Weekly Market Commentary September 18th to September 22nd 2023
The latest FOMC meeting concluded with a “hawkish pause” as anticipated. The Fed left short-term rates unchanged, noting the expectation of one incremental hike later this year shown in their dot plot. Their projections reigned in expectations for the magnitude of potential rate cuts (market participants have been looking for) next year, providing a “higher for longer” narrative (as long as a hard landing recession is avoided.)
Housing Starts showed continued signs of weakness. The seasonally adjusted rate in August of 1.28 million units was lower by 11.3% and the lowest level since the June 2020 pandemic lockdowns. Building Permits were however higher by 6.9% to 1.54 million units. Projects with capital costs locked in before significant rate increases may be brought forward to hold on to less expensive financing. The Existing Home Sales report added incremental gloom to the housing picture, down by 15.3% year-over-year.

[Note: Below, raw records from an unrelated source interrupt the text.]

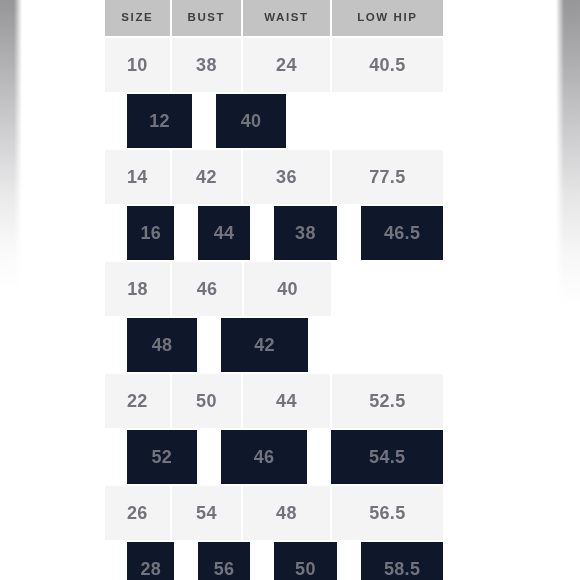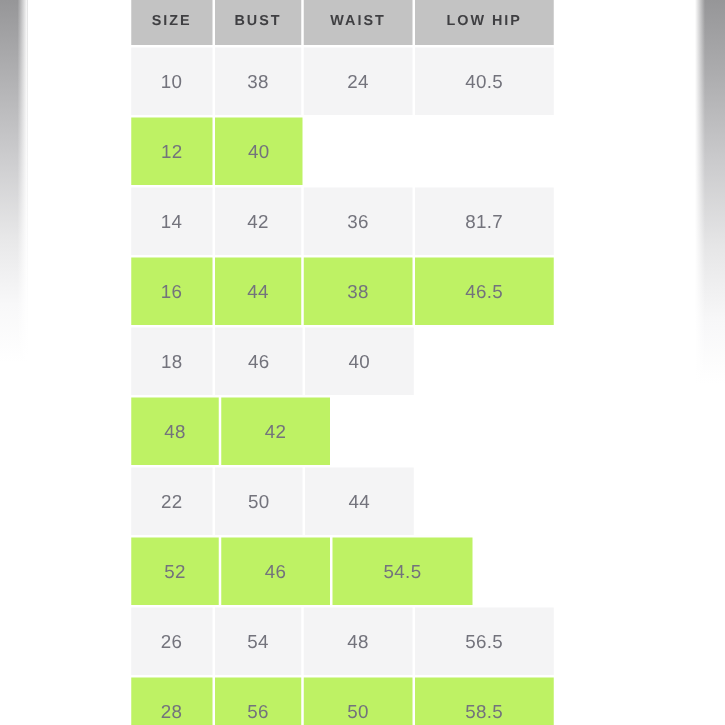"10" .chart-row.data .chart-cell { font-size: 15px -> 18px; font-weight: 400 -> 700 }
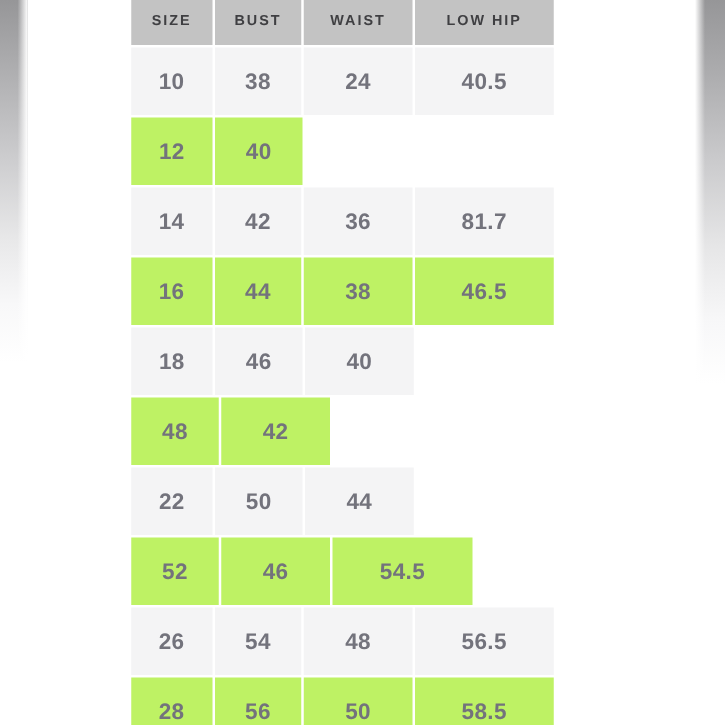"12" .chart-row.data.dark .chart-cell { background: #bef264 -> #0f172a; margin-left: none -> 22px }
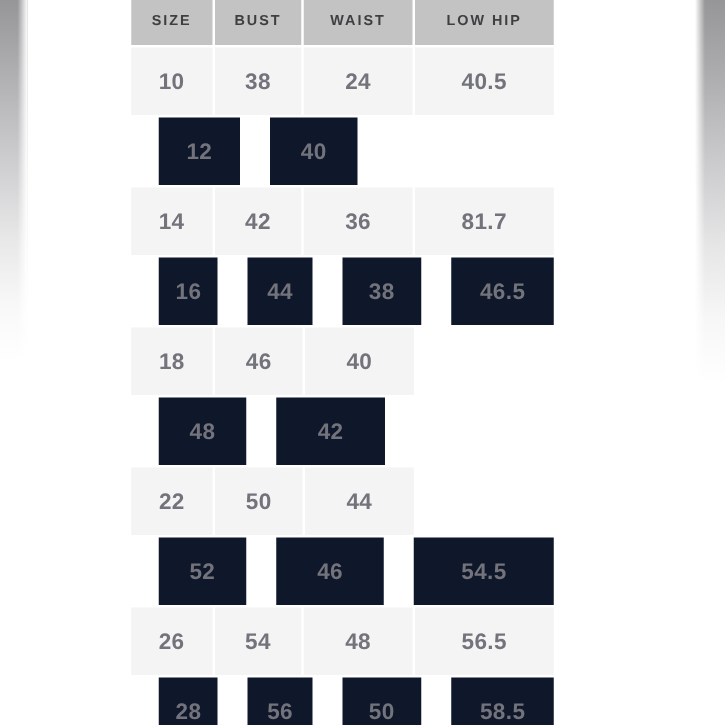"81.7" div.chart-cell { text: 81.7 -> 77.5 }
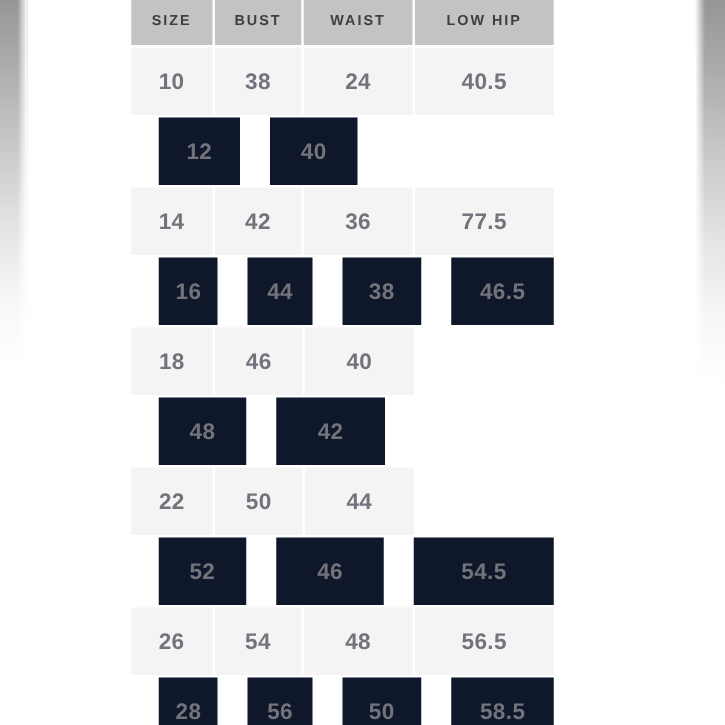"52.5" div.chart-cell { html: none -> <div>52.5</div> }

Weekly Jobless Claims came in lower than anticipated this week at 201k, well below the previous reading and consensus estimates. A decline in claims in three of the last four weeks is showing the labor market’s resilience. While striking UAW workers are not eligible to apply, any employees laid off at plants unable to operate due to targeted strikes will be in the mix in the coming weeks.
The S&P 500 index pulled back by 2.9% for the week, closing at 4,320. The Nasdaq composite was off by -3.6% at the final bell for the week. Bond yields rose following the “higher for longer” Fed narrative. The 2-Year U.S. Treasury yield closed at 5.10% as it reached levels not seen since 2006. The bellwether 10-Year ended the week higher by 11 basis points at 4.44%.